Episode 72
This Sleep Coach Ditched Ambien for Better Sleep
My guest this week, Morgan Adams is a double certified sleep coach. Here’s how she got started.
“I was desperate to get a good night’s sleep after an unexpected crisis rocked my world in my mid-thirties. As a Pharma rep, I didn’t have the luxury of “sleeping in” after staring at the clock all night. That’s when I got my hands on a popular, physician-prescribed sleeping pill—because when you work in the Pharma field, it’s not hard to score a pill for any ill.”
This all-too-common scenario — woman can’t sleep, doc says “I have just the thing”—resulted in reliance on Ambien, pharma name, Zolpidem. According to medlineplus.gov, “Zolpidem is used to treat insomnia (difficulty falling asleep or staying asleep). Zolpidem belongs to a class of medications called sedative-hypnotics.
They go on to say, “Zolpidem may cause serious or possibly life-threatening sleep behaviors. Some people who took zolpidem got out of bed and drove their cars, prepared and ate food, had sex, made phone calls, sleep-walked, or were involved in other activities while not fully awake. After they woke up, these people were unable to remember what they had done.”
Morgan goes on to say, “I didn’t know that sleeping pills inhibit your ability to experience restorative sleep. Taking the pills may help you become unconscious, but sedation is not the same as sleep. I would wake up groggy, oftentimes to an empty box of cookies I didn’t remember eating, and trudge through the morning until last night’s pill would wear off. It’s a miracle I never got behind the wheel in these fugue states.”

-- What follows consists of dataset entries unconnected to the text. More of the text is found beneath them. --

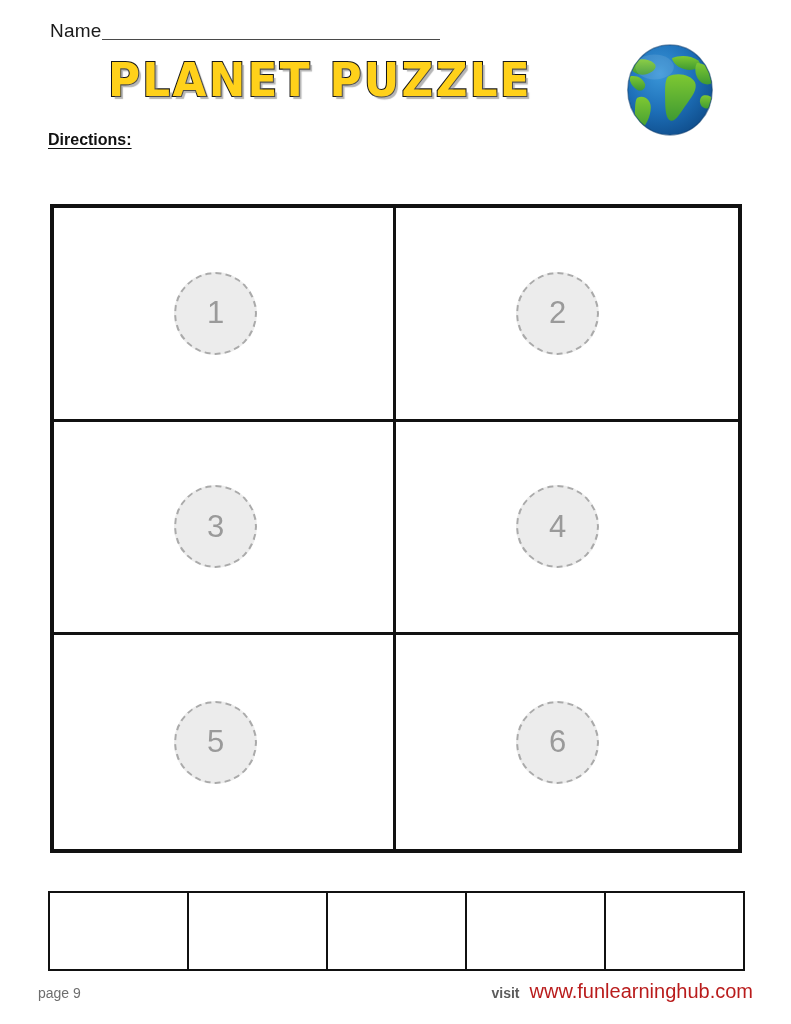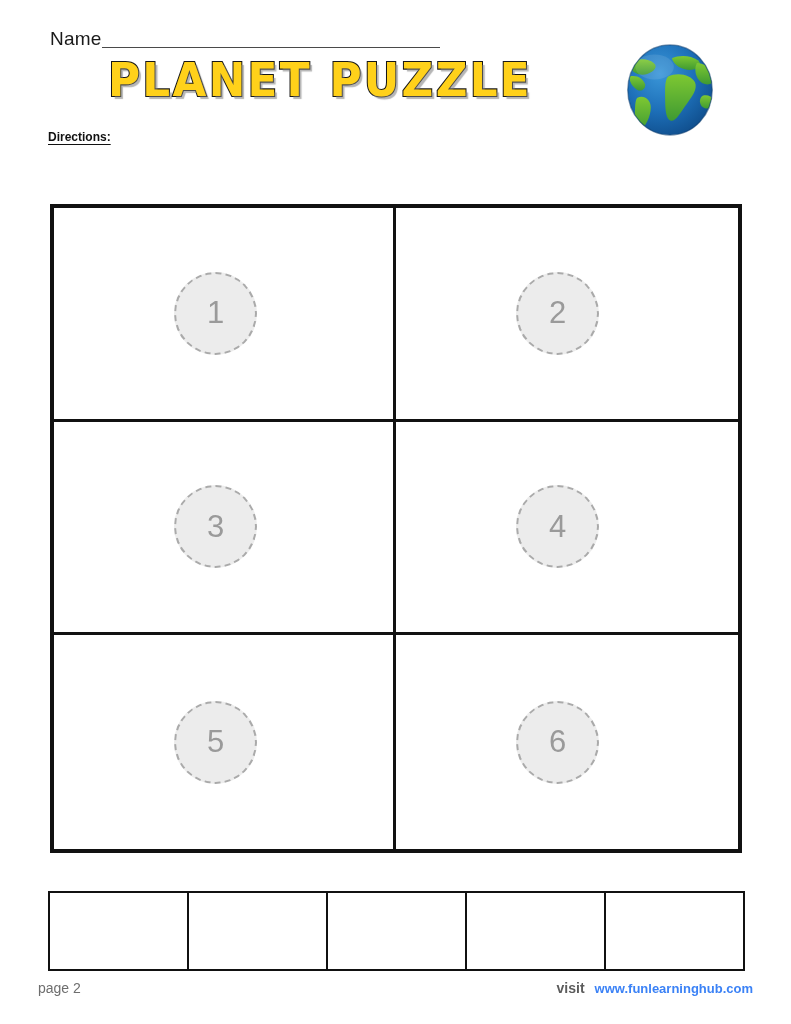"Name" #name-row { top: 24px -> 16px }
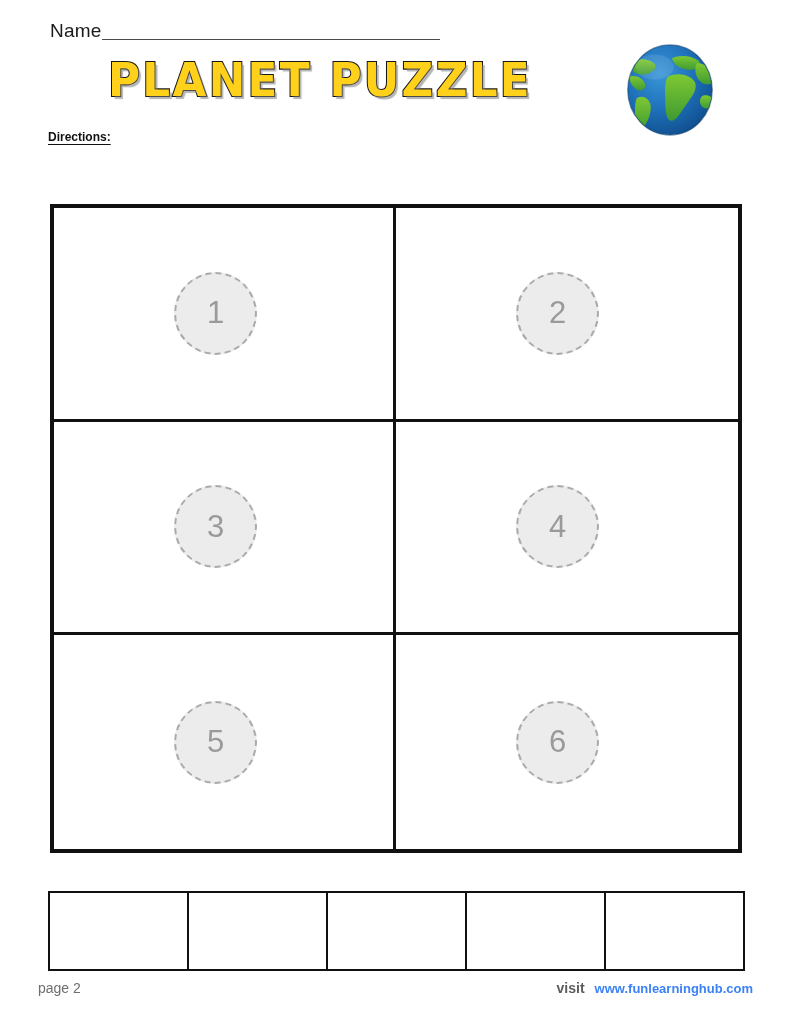"Directions:" #directions-label { font-size: 12px -> 16px }
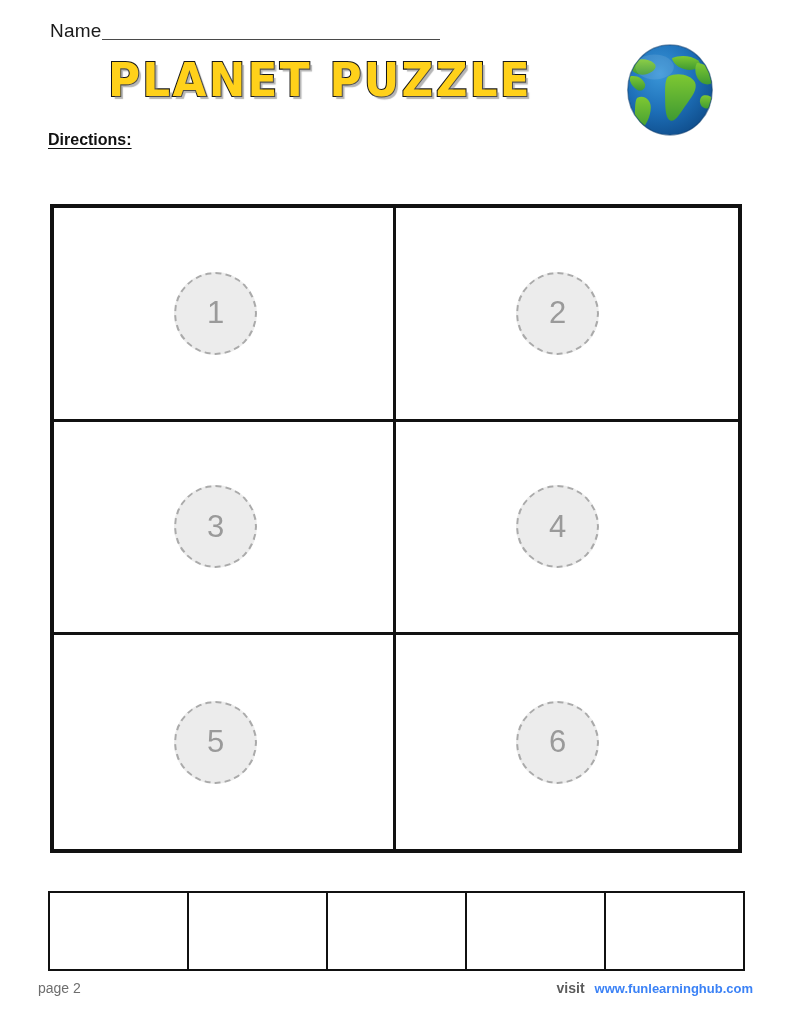"page 2" span { text: 2 -> 9 }
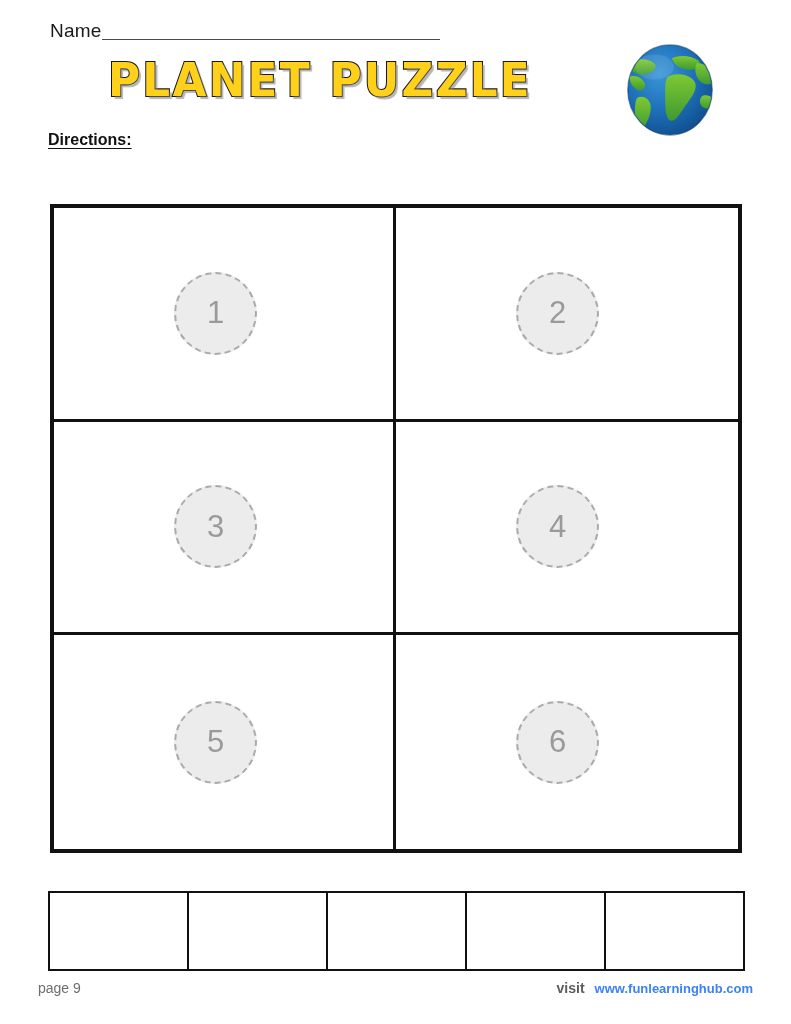"www.funlearninghub.com" #footer-url { color: #3b82f6 -> #b91c1c; font-size: 13px -> 20px; font-weight: 700 -> 400 }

So begins our conversation on how to sleep deeply and restoratively, without using prescription medications long term.
Once Morgan made the decision to get off Ambien, she wanted to spread the word about these potentially dangerous meds and help other women find alternatives.
We discussed the difference between deep sleep and being knocked out using Ambien and other sedative hypnotics.
There are two main types of sedative-hypnotics – benzodiazepines and Z-drugs. Common benzodiazepines include Xanax (alprazolam), Librium (chlordiazepoxide), Valium (diazepam), and Ativan (lorazepam). Common Z-drugs include Ambien (zolpidem), Lunesta (eszopiclone), and Sonata (zaleplon). Thanks for this to HealthInAging.org
We now know, in part thanks to the work of Matt Walker and colleagues, that of all the lifestyle habits we must pay attention to age in good health, none is as critical to the process as is sleep.
Some of Morgan’s tips mirror mine in The Power of 5 work. If you don’t sleep well it’s time to take stock of every single choice you make throughout the day. So much influences our sleep including, what and when we eat, blood sugar levels, how much or how little we move, stress, what we do or don’t do to prepare for sleep, the lighting and temperature in our pre-sleep environment.
Speaking of blood sugar, Morgan uses and recommends a continuous blood sugar monitor from NutriSense.What’s that? It’s a small device you stick onto your arm that monitors blood sugar levels throughout the day and night. The data is collected to an app on your phone. The idea is to see what foods, activities, and environmental influences push blood sugar levels up higher than normal or keep them high when they should come down to base level. I’ve not yet tried one but it’s on my list to do before the end of the year.
Why would you try one? If your insomnia is due to high blood sugar levels, even in part, and you know what’s driving it, you can adjust what you are doing.
Morgan also swears that her Oura ring has made a big difference in how she sleeps. It provides all kinds of data on your sleep and wake cycles. Once Oura gets to know you it begins to suggest the time to start winding down as well as activity during the day to keep you on track for a good nights sleep.
I’ve been using my Fitbit Charge to track my sleep recently and the information looks pretty much the same as Oura. It doesn’t have the depth of information though the Oura provides.
Between this interview and my Shortie on the subject of sleep I hope you get how important it is. If you have insomnia or interrupted sleep and need a nudge to move you to take action on sorting it, I’ll close with this quote from Matt Walker,
"Ambien (and all of its cousins in this category) induced sleep caused 50% weakening or unwiring of the brain cell connections originally formed in learning. In doing so, Ambien laced sleep became a memory eraser."